**Exercise brief**
Reproduce verbatim the lines of the material below, starting at the line with "font-style: italic ->" and ending at the line with "text: Importing ->", both inclusive; skip the rest.

**Supplied data**
=== Begin Enclosure ===
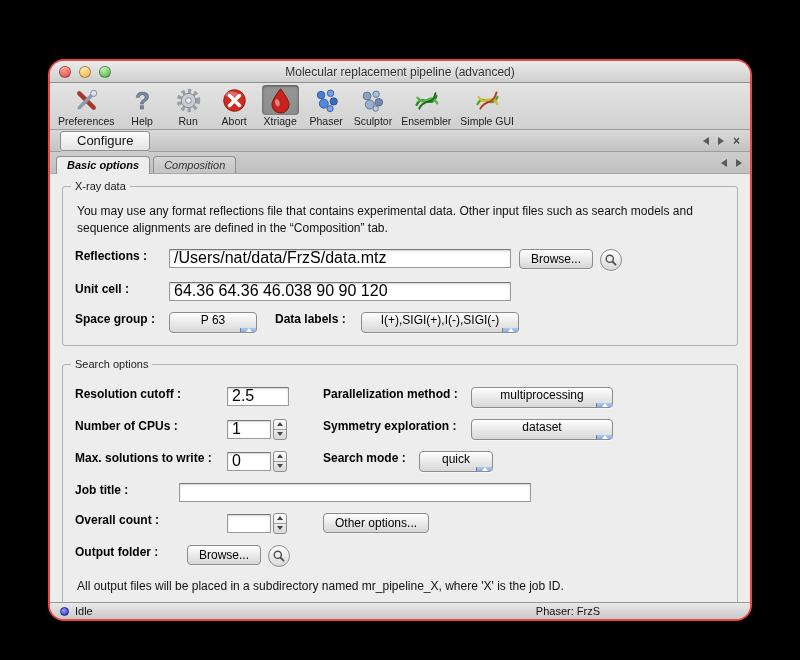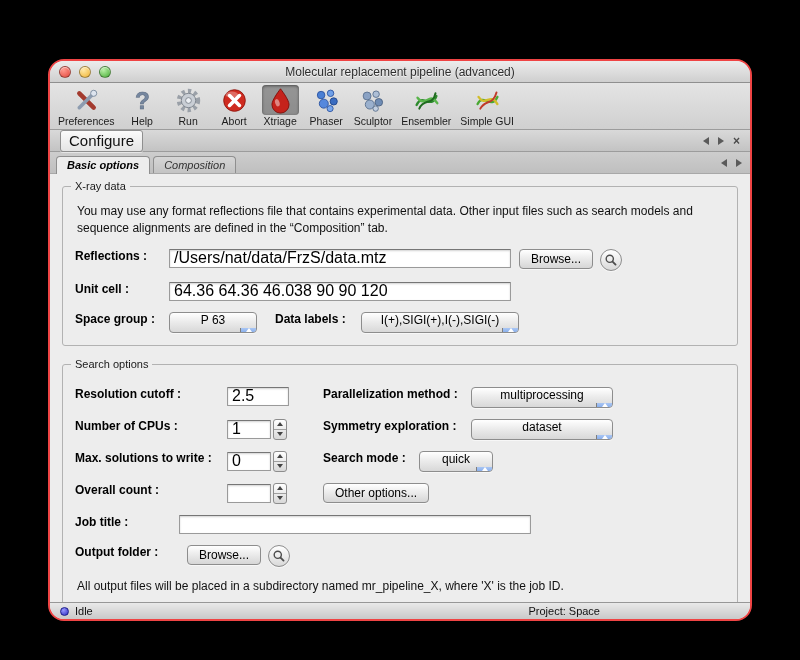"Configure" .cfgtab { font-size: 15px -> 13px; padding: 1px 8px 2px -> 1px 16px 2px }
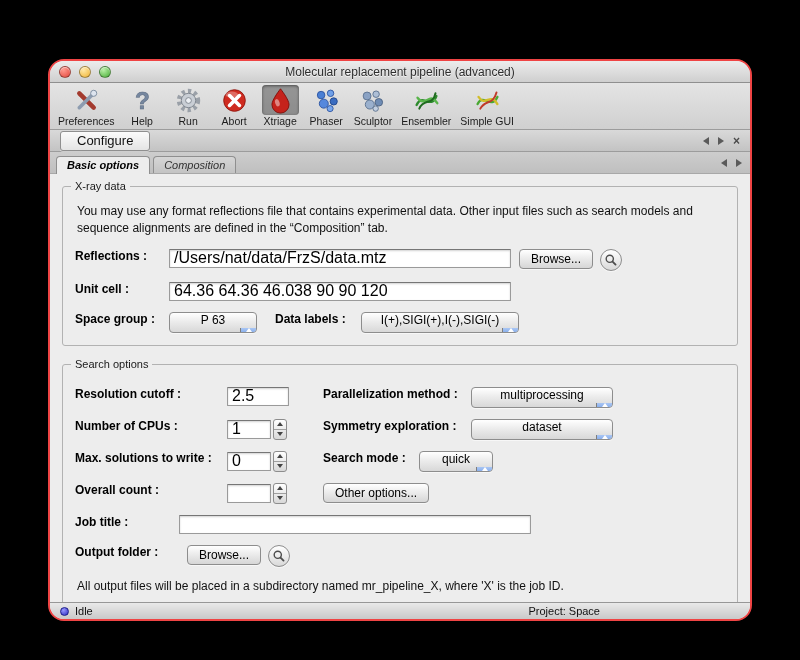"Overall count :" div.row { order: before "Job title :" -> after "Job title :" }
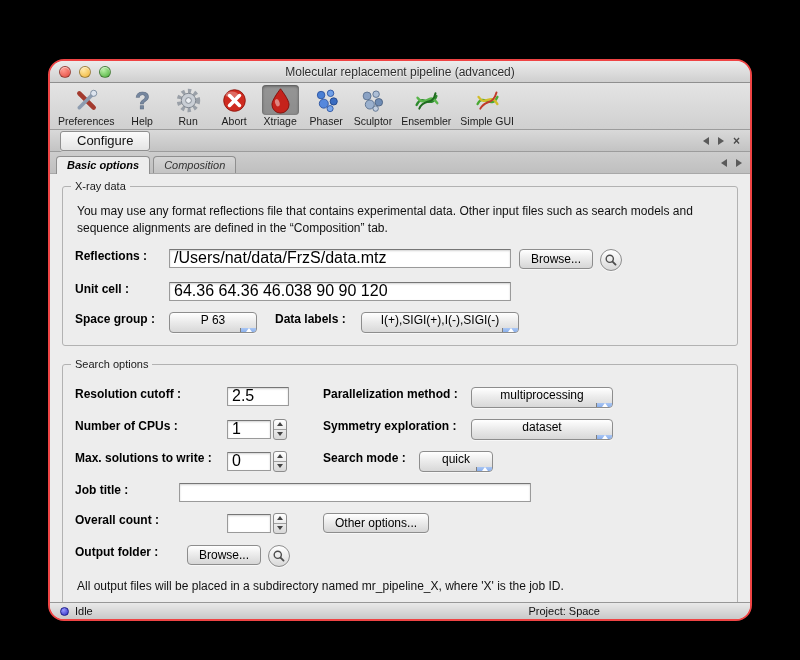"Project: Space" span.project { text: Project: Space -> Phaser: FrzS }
=== End Enclosure ===
=== Begin Enclosure ===
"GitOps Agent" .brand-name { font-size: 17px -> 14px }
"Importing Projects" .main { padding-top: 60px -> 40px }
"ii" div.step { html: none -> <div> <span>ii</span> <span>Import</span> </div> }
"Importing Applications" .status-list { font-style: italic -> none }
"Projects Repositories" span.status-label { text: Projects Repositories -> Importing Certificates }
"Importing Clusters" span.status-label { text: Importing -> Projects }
=== End Enclosure ===
**Answer space**
"Importing Applications" .status-list { font-style: italic -> none }
"Projects Repositories" span.status-label { text: Projects Repositories -> Importing Certificates }
"Importing Clusters" span.status-label { text: Importing -> Projects }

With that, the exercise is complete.